Hier encore, c’était l’idylle.
S’appuyant sur la république des actionnaires, Alain Minc* et consorts pensaient avoir atteint le stade ultime de la libre entreprise, libérée de tout risque de crise.
Il est rassurant d’écouter les experts car nous sommes tous portés par le désir d’échapper aux risques de la réalité. Nous ne pouvons plus supporter les aspects accidentels et incompréhensibles de notre monde. D’où le succès des experts qui nous tranquillisent en enchaînant des idées simples mais sans référence à la réalité. La chute boursière est venue nous rappeler le caractère irrationnel des « sciences » économiques et de notre monde.
Aujourd’hui, Alain Minc reste silencieux. D’autres de ses confrères experts tentent de nous faire admettre la validité du bouleversement actuel. Tous manifestent un singulier mélange d’ignorance et de suffisance. Inaptes à comprendre la conjoncture, ballottés comme de vulgaires pékins par le yoyo boursier, ils savent tout mais ne prévoient rien, se trompent souvent mais n’en paient jamais les conséquences.
Leurs aimables divagations n’auraient rien d’important si elles n’étaient assénées avec le sérieux et l’autorité d’un Panzer. Eux seuls savent ce qui est bon pour nous, même si au premier abord cela paraît désagréable. Pourtant, malgré leurs incantations, notre monde reste indigne. Or, si le néolibéralisme entre en conflit avec ses propres valeurs qui nous promettent le bien-être, il perdra la classe qui le soutient.
Alors peut-être pourrons-nous retourner vers une nouvelle réflexion politique car il est essentiel de comprendre que l’humanité n’est pas un palais déjà bâti mais une construction en devenir. Les plans des étages supérieurs ne sont pas encore dessinés et le choix du pire est encore possible.
En prévalant le travail et en favorisant l’individualisme, le néolibéralisme a progressivement fait disparaître la sphère politique. La vision néolibérale du monde est allée de pair avec une accélération de la production et la transformation des objets en biens de consommation qui se caractérisent comme manque perpétuel et désir toujours inassouvi. Beaucoup d’homme ont depuis longtemps satisfait à leurs besoins « nécessaires » mais la compulsion à la production et à la consommation est devenue un autre forme moderne de la nécessité.
C’est le « travailler plus pour gagner plus »… et consommer plus.

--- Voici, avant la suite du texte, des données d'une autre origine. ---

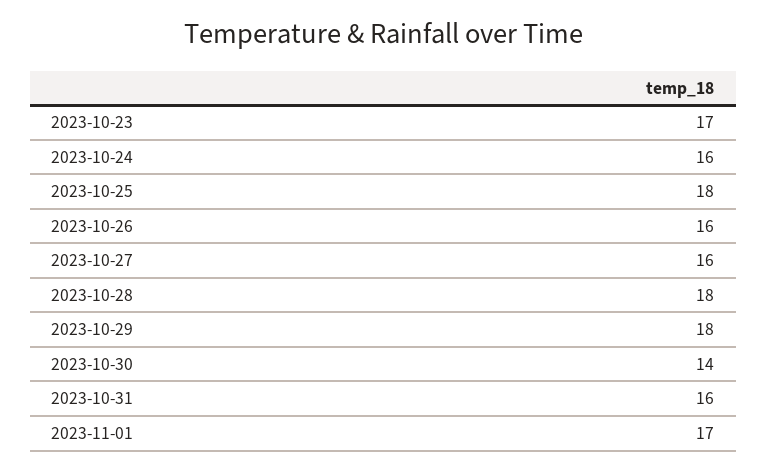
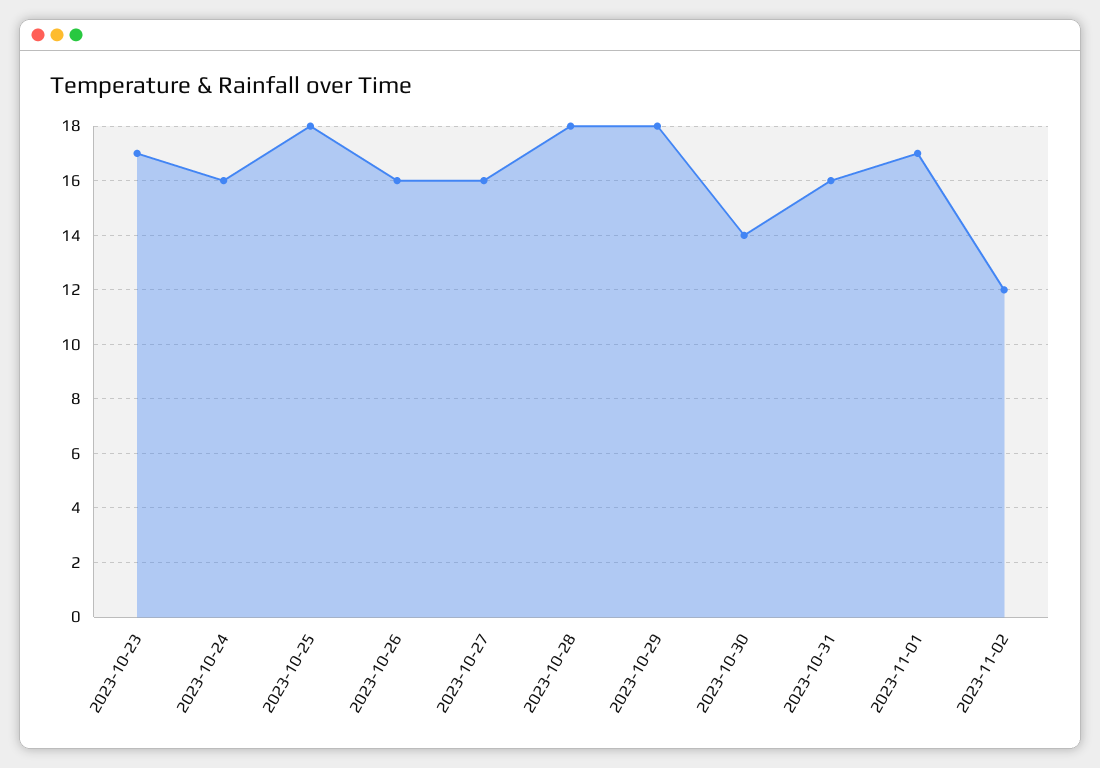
2023-11-02: none -> 12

La société du travail aurait pu devenir une vaste fourmilière économique caractérisée par l’obsession de la croissance économique infinie et l’absence d’alternatives politiques. Ce que nous avions devant nous, c’était la perspective de toujours plus de travailleurs sans travail (chômage, délocalisation, etc.), c’est-à-dire privés de la seule activité qui leur restait. On ne pouvait imaginer rien de pire…
En d’autres termes, la réduction de toute activité humaine au seul travail économique a rendu l’homme aveugle aux autres manières qu’il pourrait avoir d’habiter le monde. C’était la mort programmée de l’utopie.
La crise nous conduira (peut-être) vers un retour du travail de la pensée politique…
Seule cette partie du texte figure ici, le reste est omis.